Church 365 didn’t start as an idea or a plan. It started when I got involved in my local church and was asked to take a look at “the IT stuff.” I’ve done IT for over 30 years, from small business networks in the 90’s to Fortune 50 consulting as a Microsoft Cloud Solution Architect. And I’d helped out a few churches before, but I was on a different mission this time. And I found something different. My church had recently gone through some challenges that resulted in some folks leaving, and some of those folks were the technical people. The process of reining in IT, especially during Covid, was challenging and the easy answer was to outsource everything. There was overlap in paid services, redundancy, wasted effort, and needless expense.
Unlike past churches, this time I also found that the church had just onboarded to Office 365. And I realized they were only using email; they didn’t know about OneDrive, Teams, or Azure Active Directory (although they were using it, they didn’t appreciate its potential). As I dug deeper into this grant they’d gotten from Microsoft, I realized they were also eligible for a grant of Microsoft Azure (a hyper-scale public cloud service, where anything compute-driven can be leased by the minute).

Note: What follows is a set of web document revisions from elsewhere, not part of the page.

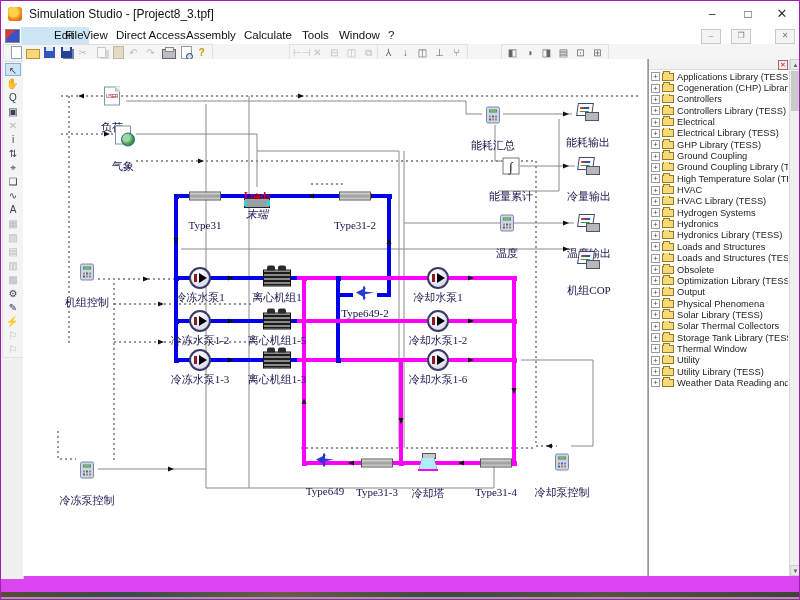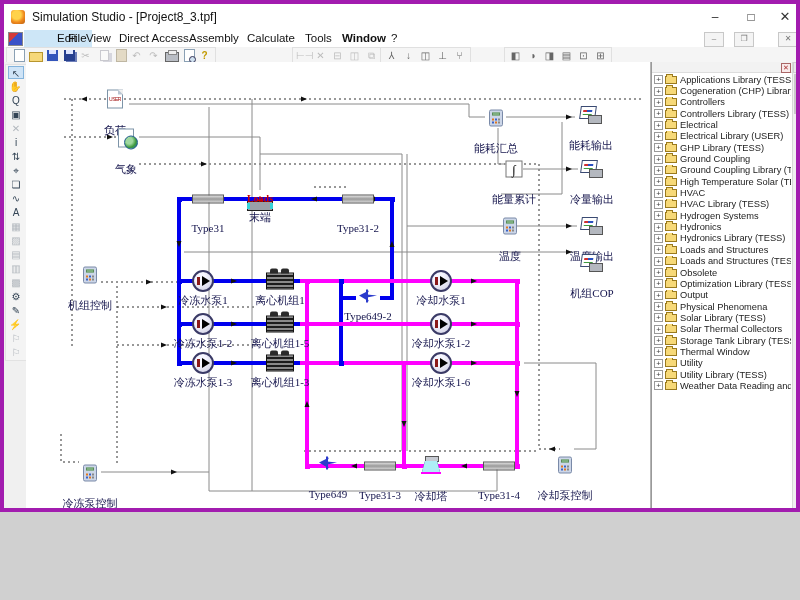"Simulation Studio - [Project8_3.tpf]" #app { border: 4px solid #a21caf -> 1px solid #a21caf; height: 512px -> 600px }
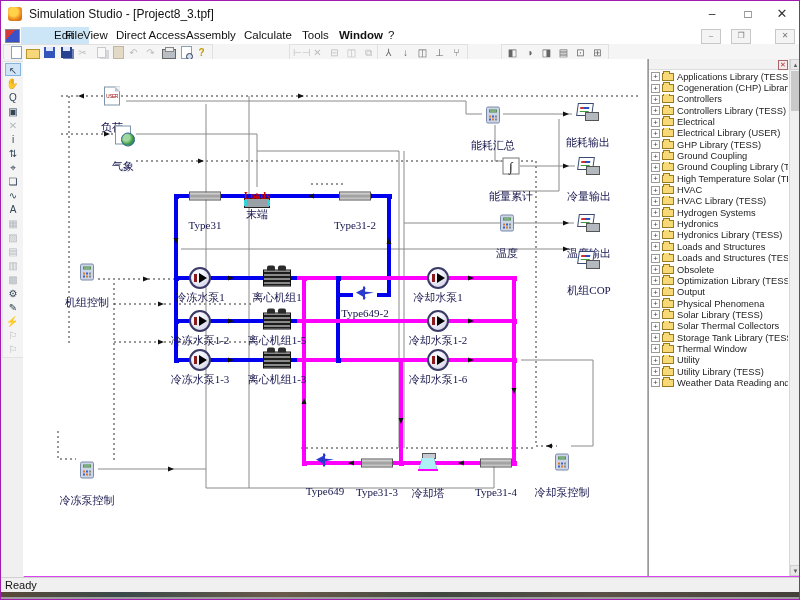"Window" div.menu-item { font-weight: bold -> none }
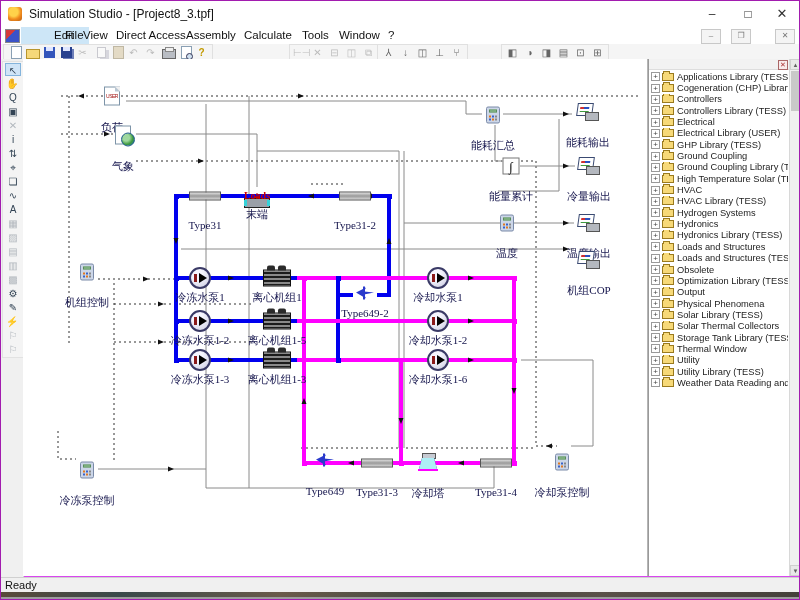"Electrical Library (USER)" span.tlabel { text: USER -> TESS }
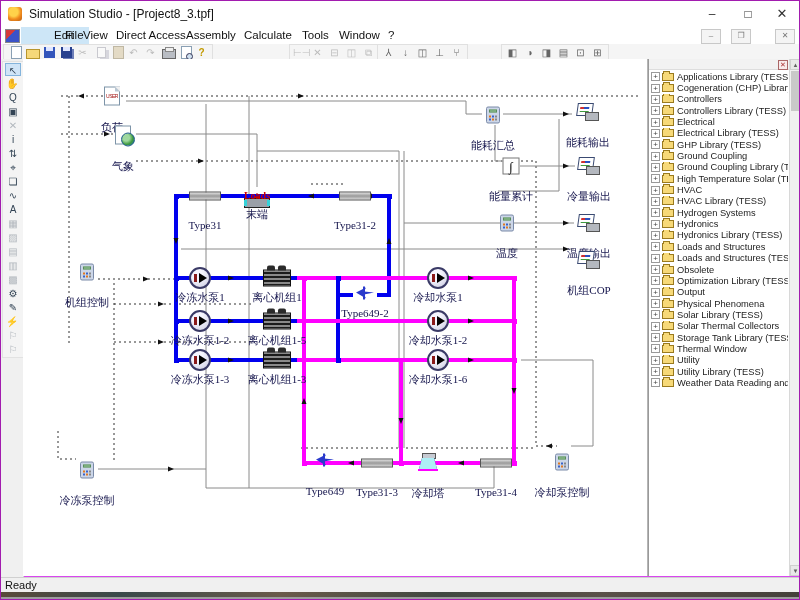"末端" .lbl.o5 { font-style: none -> italic }
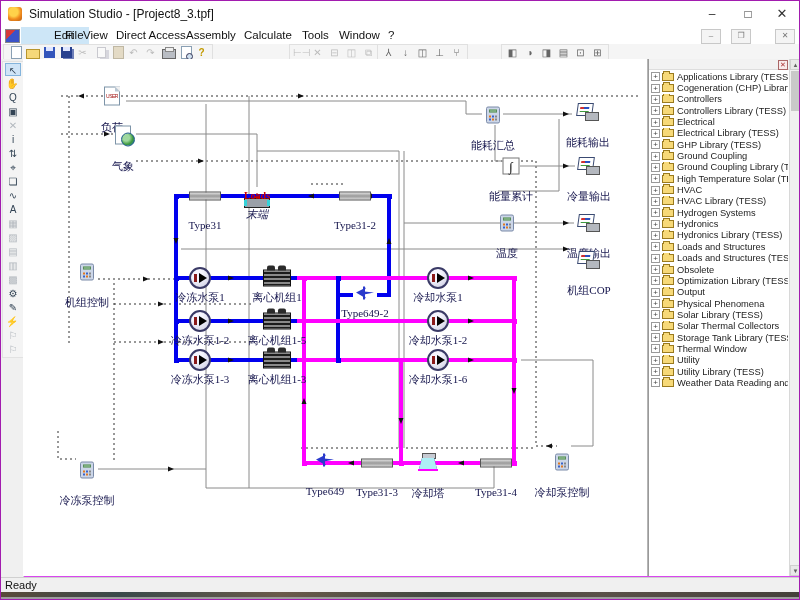"Ready" div { html: <div><span>Ready</span></div> -> none }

I set about to do some training, while also consulting to try and clean some things up and level-set the IT environment. There was a lot of low-hanging fruit. In addition to my small business consulting experience, I’ve also done a fair bit of full-stack (from client through to the server) software development. I started writing small programs to help streamline some of the repetitive operations they performed, like publishing digital signage from PowerPoint. I also started leveraging things like Azure Storage (cloud storage where gigabytes of files can be saved and transferred from fractions of a cent) and Azure Functions (where tiny repetitive automation jobs can be run, also for pennies). I could see that these things would not only save money, but also simplify the processes that staff had just accepted as “how things work.” Most of my career has been spent showing people things that they didn’t know they didn’t know—at one point someone said, “Your job sounds like you’re an IT therapist.” It’s an apt description.
Ultimately, I realized that what I was building could be replicated and shared with other churches. In my Microsoft job, I’d had the opportunity to work with the Identity engineering team in Redmond during the roll-out of “Azure AD B2B”, which is a feature of the authentication tools that allows a business to invite “guests” (vendors, customers, temp employees) to log into their systems and collaborate with staff on a temporary basis. My job was to build the sample code that demonstrated how to use this service automatically, embedding it within other software. (Outside of that role, my other main role at Microsoft was to advise companies on how best to leverage all the services available in Azure, stressing cost savings and designing new architectures that improve operational efficiencies.)
I realized that this feature could be a “killer app” for churches: staff can gain access to the Office 365 tools for their daily work, and church members can be invited as “guests”, where they’ll be able to login and participate in Teams calls, file sharing, and email distribution lists. So, I started putting together what eventually became Church 365.
But all of that’s just the prelude for the title of the story.
I’ve explained something that is compelling and obvious in retrospect, and most folks that hear it see that. But in a time when many churches are about at the stage of most ’90s era small businesses in terms of embracing technology as a benefit versus as a reactive cost center, staff (read, “people”) can be just as resistant to change as those small businesses were 25 years ago. And more to the point, many of these kinds of efficiencies require that people embrace the idea of “IT Controls” and implementing an “IT Function.” And “control” can be construed as anathema within a church, where we all know that only God is in control.
But churches totally understand and accept and embrace the idea of financial controls. They create and approve an annual budget, they perform audits, they route spending through an approval process, and they submit to the will of the folks charged with maintaining accountability. Those people volunteer their time to ensure that accountability is transparent to the church body, and they typically include folks that have finance and accounting in their backgrounds—in other words, they typically find experts to volunteer their gifts in this manner.
So, someone proposing to make those kinds of changes is going to meet a lot of resistance. While everyone may keep up with their bank balances, most are ready to concede that accounting can be a mystery and so are happy to cede this control to professionals. Meanwhile, everybody in the building carries around a computer in their pocket that has more capabilities than the computers that launched the Apollo missions. So, they’re far less likely to concede that they need an expert, let alone submit to controls.
I love these people, and you love yours, and we’re all in the Body of Christ, but just know that God already saw this coming, as Dr. Gerald Bontrager explains below in an excerpt from our session at the Church IT Network conference in West Palm Beach last November. It’s part of our nature, our sin nature of pride. It’s why we resist change, along with idolizing comfort. As has been said, the last 7 words of the dying church are “But we’ve never done it that way.”
So as you envision bringing your church into the 21st century, be ready to be the ox, because you’ll need the Strength of the Ox.
Proverbs 14:4 – “Where there are no oxen, the manger is clean, but abundant crops come by the strength of the ox.”